Vibe check: equality patterns

Someone recently suggested the following idea: we could allow patterns that repeat variables.

match ... {
    (a, a) => 1, // covers (true, true) and (false, false)
    (true, false) => 2,
    (false, true) => 3,
}

(a, a) would behave like (a, b) if a == b except it would work with exhaustiveness checking.

I did some reasearch. These patterns are called "nonlinear" (using "linear" in the resource sense, like in "linear types"). A bunch of languages have this feature including Erlang, Miranda, Prolog.

Ocaml and Haskell do not have them, and afaict the reasons boil down to:

  • Not all values are comparable (see here) -> we can require Eq;
  • The == implementation may differ from structural equality (see here, here) -> we can require recursive StructuralEq;
  • This will be hard to specify (e.g. here) -> we can just compile (a, a) to (a, a2) if a == a2;
  • This may be a typo -> fair, exhaustiveness should catch common cases;
  • This is a complicated feature -> haha yep.

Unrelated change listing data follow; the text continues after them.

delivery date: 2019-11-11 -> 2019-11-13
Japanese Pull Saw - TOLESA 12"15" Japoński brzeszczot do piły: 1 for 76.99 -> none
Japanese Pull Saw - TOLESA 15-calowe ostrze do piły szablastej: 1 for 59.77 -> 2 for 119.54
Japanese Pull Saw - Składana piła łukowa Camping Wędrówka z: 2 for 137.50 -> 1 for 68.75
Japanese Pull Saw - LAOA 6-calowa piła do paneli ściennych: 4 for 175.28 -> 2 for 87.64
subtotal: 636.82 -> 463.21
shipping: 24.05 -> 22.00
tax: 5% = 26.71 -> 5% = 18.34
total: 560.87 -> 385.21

What I've not seen is discussion of how to check exhaustiveness for these patterns; I can't find anything in the literature. This seems to be the real complexity with this feature. I've thought about how to extend rust's exhaustiveness checker and I think I can reduce it to something like a multigraph coloring problem; not trivial but not impossible either.

How do we feel about that? Have you missed this feature before? Would it be worth the extra complexity?

8 Likes

This is the crux of the question, isn't it? Guards would start participating in exhaustiveness checking.

If this starts working:

    match (bool1, bool2) {
        (a, a2) if a == a2 => {}
        (true, false) => {}
        (false, true) => {}
    }

Shouldn't this?

    match (bool1, bool2) {
        (a, a2) if a == a2 => {}
        (a, a2) if a != a2 => {}
    }

And then people will expect this to work even more than they already do today:[1]

    match int {
        a if a > other_int => {}
        a if a < other_int => {}
        a if a == other_int => {}
    }

  1. ignore the float aspect in the issue as that's just the first example I found; I've seen it on URLO before too ↩︎

Ah, I shouldn't have said "sugar"; we can't have guards participating in exhaustiveness with any remote sense of consistency.

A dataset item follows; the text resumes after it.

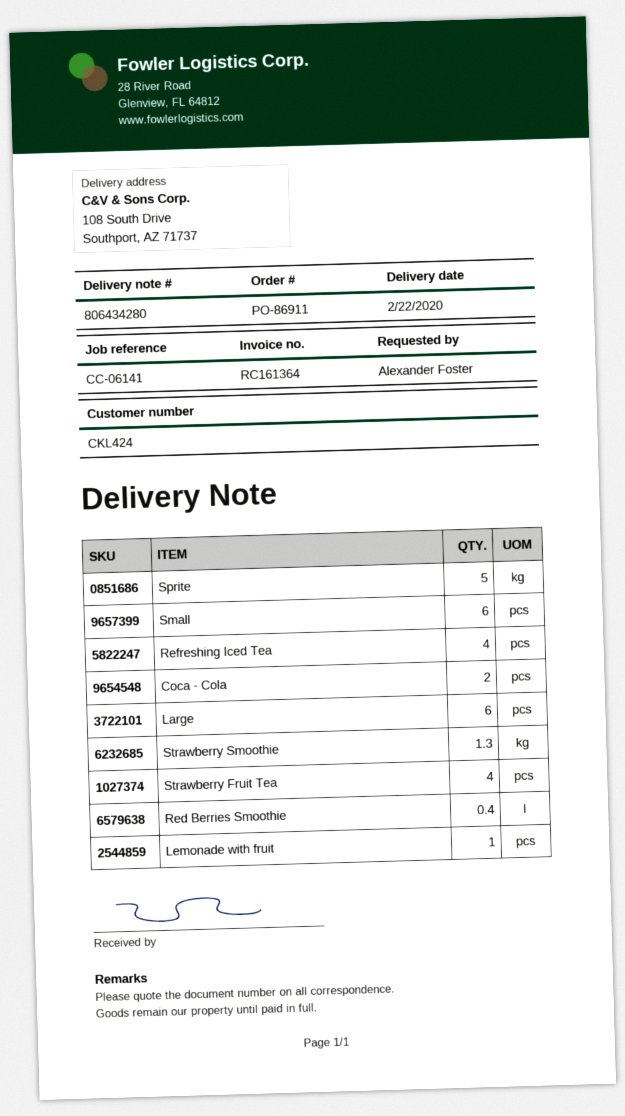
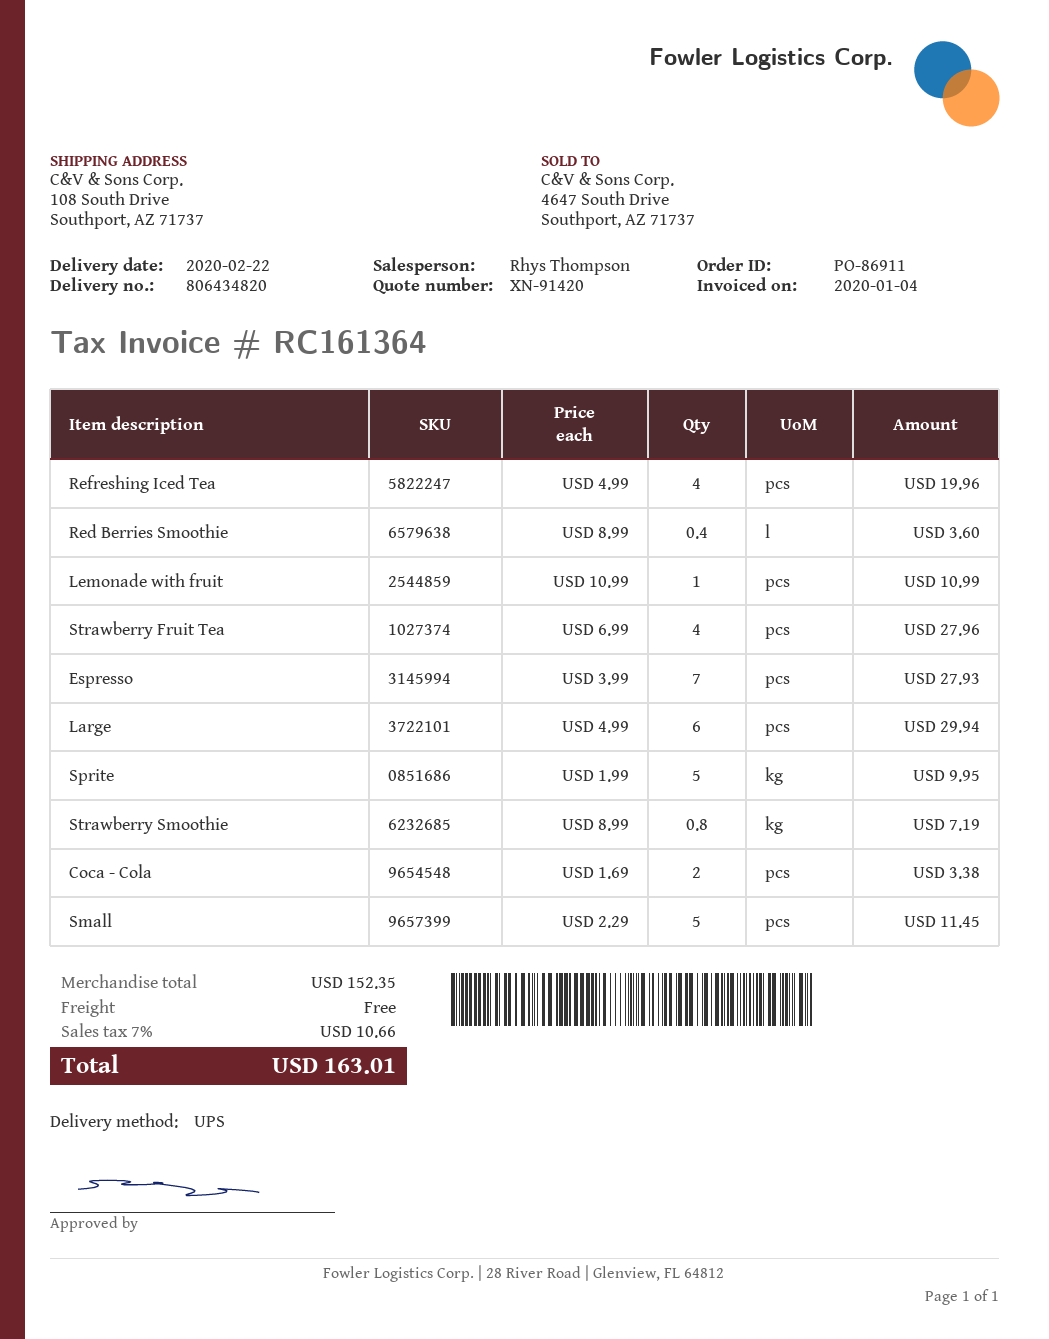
delivery note number: 806434280 -> 806434820
Small: 6 -> 5
Strawberry Smoothie: 1.3 -> 0.8
Espresso: none -> 7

What I meant is: "(a, a) is a new pattern syntax that has the same runtime behavior as (a, b) if a == b and (as all patterns do) interacts with exhaustiveness".

6 Likes

It could be restricted to only types and patterns where it isn't observable which of the many bindings is used. Compared to current const patterns, that would at least rule out floats and binding by reference. We could recover the lost expressiveness by still allowing something like

(a @ x, x) => { use(a); }

where the binding x: &T exists only for pattern matching but isn't usable later.

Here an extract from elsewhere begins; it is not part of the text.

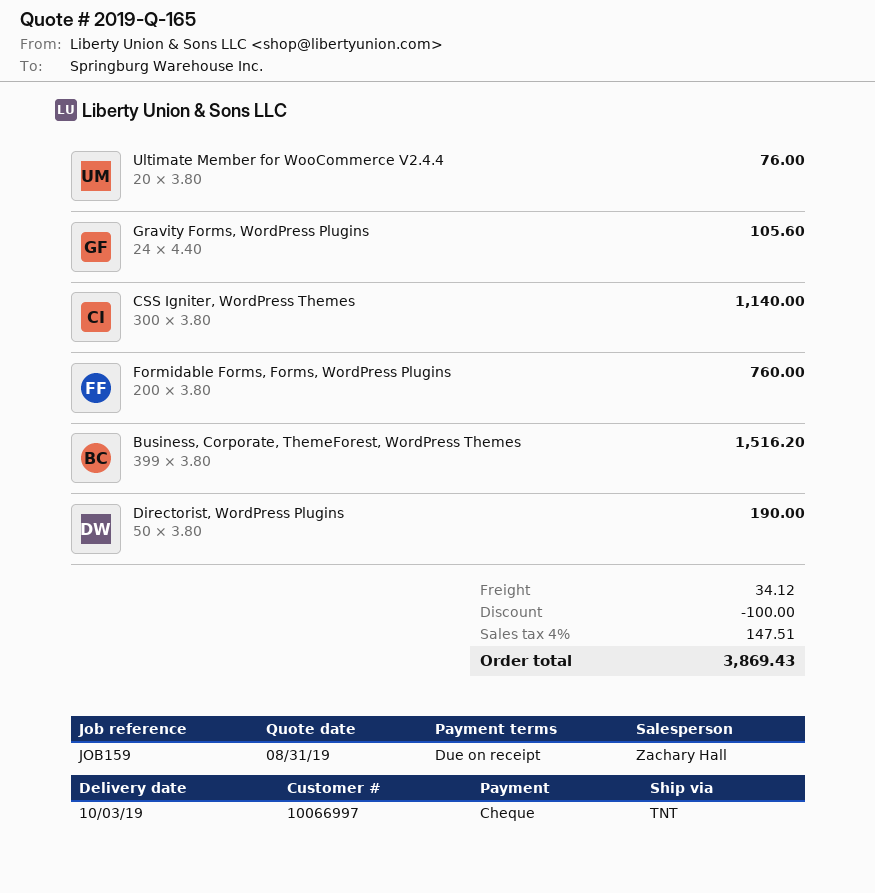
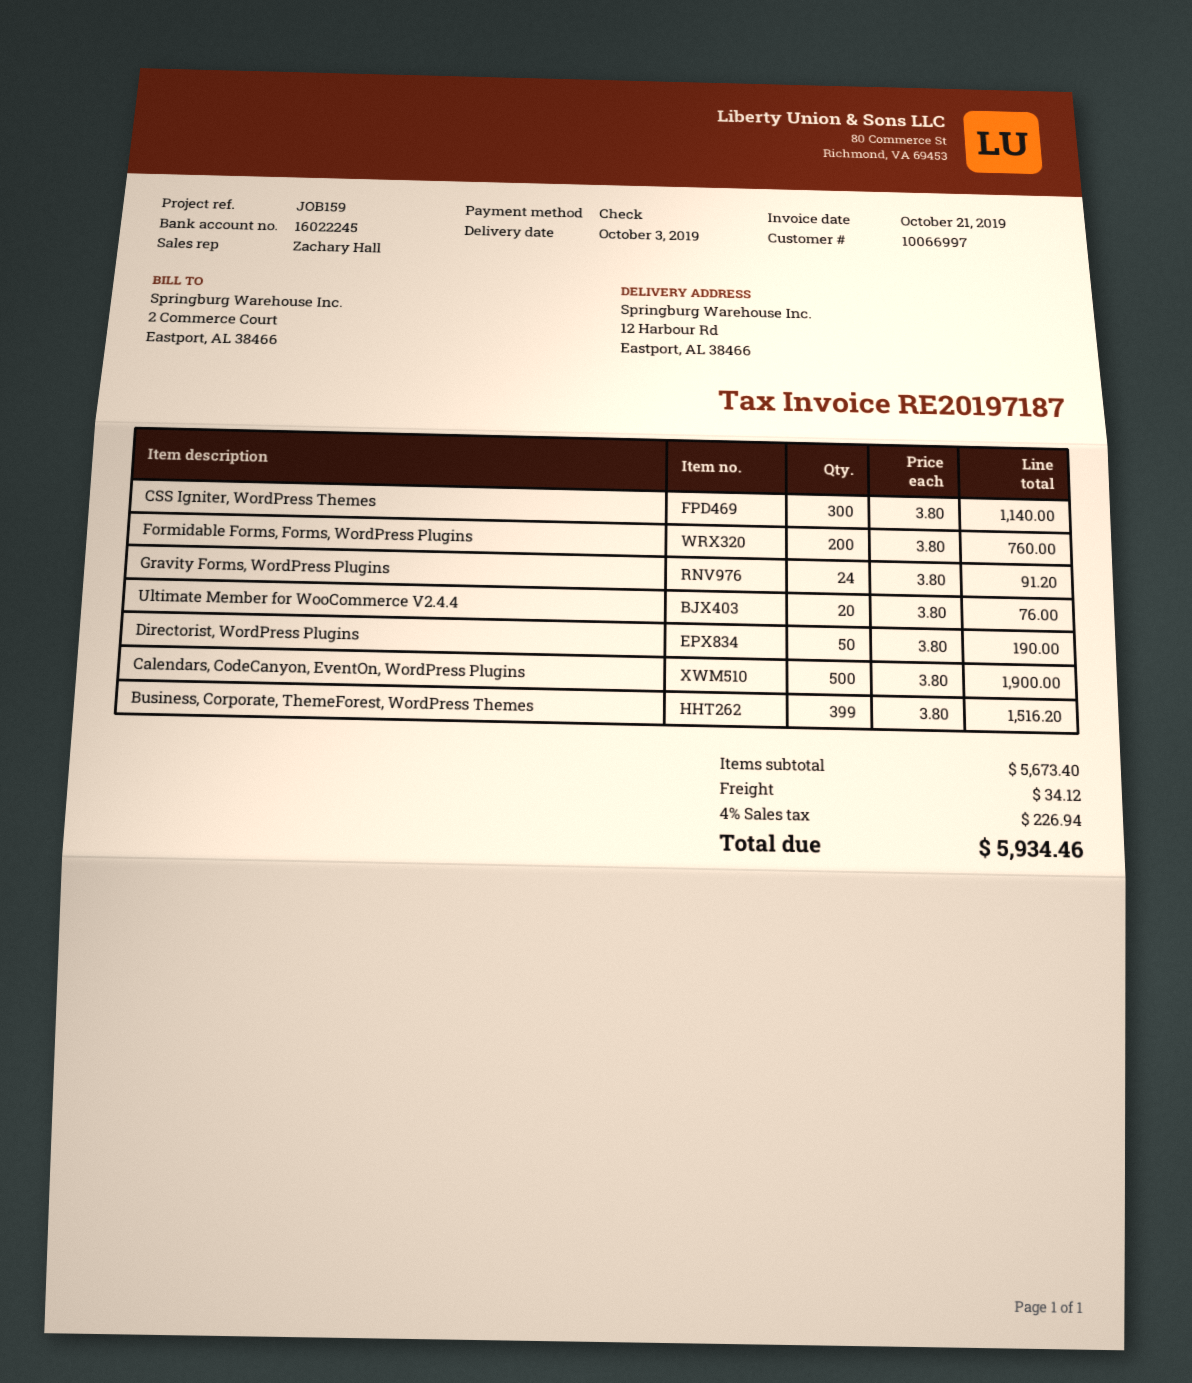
Gravity Forms, WordPress Plugins: 24 x 4.40 = 105.60 -> 24 x 3.80 = 91.20
Calendars, CodeCanyon, EventOn, WordPress Plugins: none -> 500 x 3.80 = 1900.00
discount: 100.00 -> none
tax: 4% = 147.51 -> 4% = 226.94
total: 3869.43 -> 5934.46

I mean, yes, but it also seems perfectly fine to allow them for references if we consistently pick the syntactically first binding. People who care about the difference can write an @ pattern like you suggest.

I hadn't thought of using @ bindings like that, this would be useful for non-Copy types: (a @ ref x, b @ ref x) would compare for equality and give me ownership of both values.

1 Like

This feature is something I miss from Erlang. And I regularly find myself writing this sort of code and then getting annoyed that it doesn't work.

The workaround with guards is unsatisfactory since you regularly end up with a trailing _ => unreachable!(), and you now have to check by hand that you actually did cover all the cases. It is always better when the compiler can check your work.

Also, the guard based workaround is more verbose and less readable. It is just a worse alternative.

So I would love to see this feature.

1 Like

FWIW Swift has had Eq patterns from the start (actually it’s even more general than that, it’s a dedicated operation that Equatable is just one provider for). They do not participate in exhaustivity checking. Occasionally people complain about specific examples where they want the compiler to be smarter but mostly it’s fine, you just write (the equivalent of) unreachable!() if you really don’t have a catch-all case.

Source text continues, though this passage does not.